One of the things I promised myself I’d do while the kids were home and writing was pushed down the agenda was try to get to grips with the music element on my website. (Slightly hysterical laugh.) However, Project Playlist has clearly identified me as a perennially un-cool suburban housewife who wouldn’t know an MP3 folder if it stood in front of her waving a banner, and is conspicuously refusing to have anything to do with me. (Sigh) I don’t blame it really. I think daughter #1 feels the same.

So, now I need to add 'Drastic Website Re-write' to my list of things to do. In the meantime I have at least worked out how to pop a little bit of youtube on here, so can actually bring you the fabulous Nickelback song that so brilliantly seemed to sum up the relationship between Angelo and Anna in The Italian’s Captive Virgin, and was played-- a lot, loudly-- when I was writing the early stages of the book.

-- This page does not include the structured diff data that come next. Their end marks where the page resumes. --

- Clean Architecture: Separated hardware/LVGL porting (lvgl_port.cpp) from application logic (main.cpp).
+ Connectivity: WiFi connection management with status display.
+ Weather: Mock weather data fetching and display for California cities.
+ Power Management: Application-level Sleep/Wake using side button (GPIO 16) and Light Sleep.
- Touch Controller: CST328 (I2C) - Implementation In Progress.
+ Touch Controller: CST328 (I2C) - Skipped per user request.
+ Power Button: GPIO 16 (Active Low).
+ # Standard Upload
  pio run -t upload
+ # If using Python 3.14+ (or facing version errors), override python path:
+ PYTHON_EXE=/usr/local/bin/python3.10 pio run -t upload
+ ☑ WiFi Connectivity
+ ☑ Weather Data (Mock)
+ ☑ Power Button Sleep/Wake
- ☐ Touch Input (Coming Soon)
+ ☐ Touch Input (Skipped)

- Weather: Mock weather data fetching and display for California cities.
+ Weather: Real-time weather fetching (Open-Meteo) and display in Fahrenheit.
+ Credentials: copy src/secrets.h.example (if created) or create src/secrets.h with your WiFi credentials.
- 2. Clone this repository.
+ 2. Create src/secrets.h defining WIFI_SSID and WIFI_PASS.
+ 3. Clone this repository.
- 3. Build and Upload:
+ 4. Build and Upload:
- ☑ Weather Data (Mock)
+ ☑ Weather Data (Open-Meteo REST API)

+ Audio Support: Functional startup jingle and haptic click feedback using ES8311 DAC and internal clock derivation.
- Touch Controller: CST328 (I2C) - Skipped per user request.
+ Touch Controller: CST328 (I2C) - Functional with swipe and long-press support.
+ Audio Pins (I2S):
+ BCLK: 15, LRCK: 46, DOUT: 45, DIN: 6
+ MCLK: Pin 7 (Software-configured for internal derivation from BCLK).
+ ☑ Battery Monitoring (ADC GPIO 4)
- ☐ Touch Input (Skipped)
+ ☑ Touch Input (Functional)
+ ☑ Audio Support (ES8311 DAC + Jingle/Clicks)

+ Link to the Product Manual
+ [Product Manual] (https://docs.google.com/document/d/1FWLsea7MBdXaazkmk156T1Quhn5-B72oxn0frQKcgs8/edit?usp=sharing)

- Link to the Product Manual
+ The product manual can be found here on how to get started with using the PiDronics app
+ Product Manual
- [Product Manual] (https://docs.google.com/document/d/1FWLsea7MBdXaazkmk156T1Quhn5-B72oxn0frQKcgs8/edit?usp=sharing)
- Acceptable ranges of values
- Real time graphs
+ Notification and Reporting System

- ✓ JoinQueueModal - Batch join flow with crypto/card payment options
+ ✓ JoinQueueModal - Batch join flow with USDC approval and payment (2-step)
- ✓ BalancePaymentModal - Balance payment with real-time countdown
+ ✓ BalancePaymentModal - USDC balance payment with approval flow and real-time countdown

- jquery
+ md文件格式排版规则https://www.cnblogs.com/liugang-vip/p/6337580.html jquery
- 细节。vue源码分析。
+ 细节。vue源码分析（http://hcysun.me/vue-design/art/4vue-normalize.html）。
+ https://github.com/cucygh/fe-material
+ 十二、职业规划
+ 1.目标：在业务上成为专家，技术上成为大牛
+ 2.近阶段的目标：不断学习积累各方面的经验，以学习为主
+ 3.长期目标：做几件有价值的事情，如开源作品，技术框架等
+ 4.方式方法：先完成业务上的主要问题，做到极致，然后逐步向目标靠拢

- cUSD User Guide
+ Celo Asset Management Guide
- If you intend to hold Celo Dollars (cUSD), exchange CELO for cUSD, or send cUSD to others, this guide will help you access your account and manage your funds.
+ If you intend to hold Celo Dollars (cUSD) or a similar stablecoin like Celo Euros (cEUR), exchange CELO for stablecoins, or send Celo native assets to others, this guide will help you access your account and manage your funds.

Not much else to report... Yesterday I turned the fact that the children (and I) still hadn’t got dressed by 1.30 to my advantage, and made them throw open their wardrobes in ‘Posh-Outfit Challenge’; an attempt to find something to wear for a family party we’re going to this weekend, and my brother’s wedding in a few weeks time. Within moments they were all parading around in an assortment of half-forgotten items and managing to look irritatingly gorgeous. Daughter #1 unearthed a little chiffon smock top thingy I’d bought last summer (and never wore because it rained for 3 months solid) and put it on with footless tights and a miniature lilac cardigan (aged 4) which looked fashionably cropped, while Daughter #2—whose taste these days wavers between hippy and rock-chick goth—discovered a long Indian print dress which, when teamed with gold shoes, managed to look both laid back and glamorous. Daughter #3, happily stockpiling all items rejected by the other 2 as being too small, was totally spoilt for choice—torn between a raspberry pink velvet skirt (outrageously expensive, and daughter #1’s Christmas present six years ago) and a little silk shift dress.

I, meanwhile, found nothing that didn’t make me look like a farmer’s wife from a storybook or an ageing Russian shotputter.

Where did it all go wrong??

(Ah yes... I remember now. The biscuit tin.)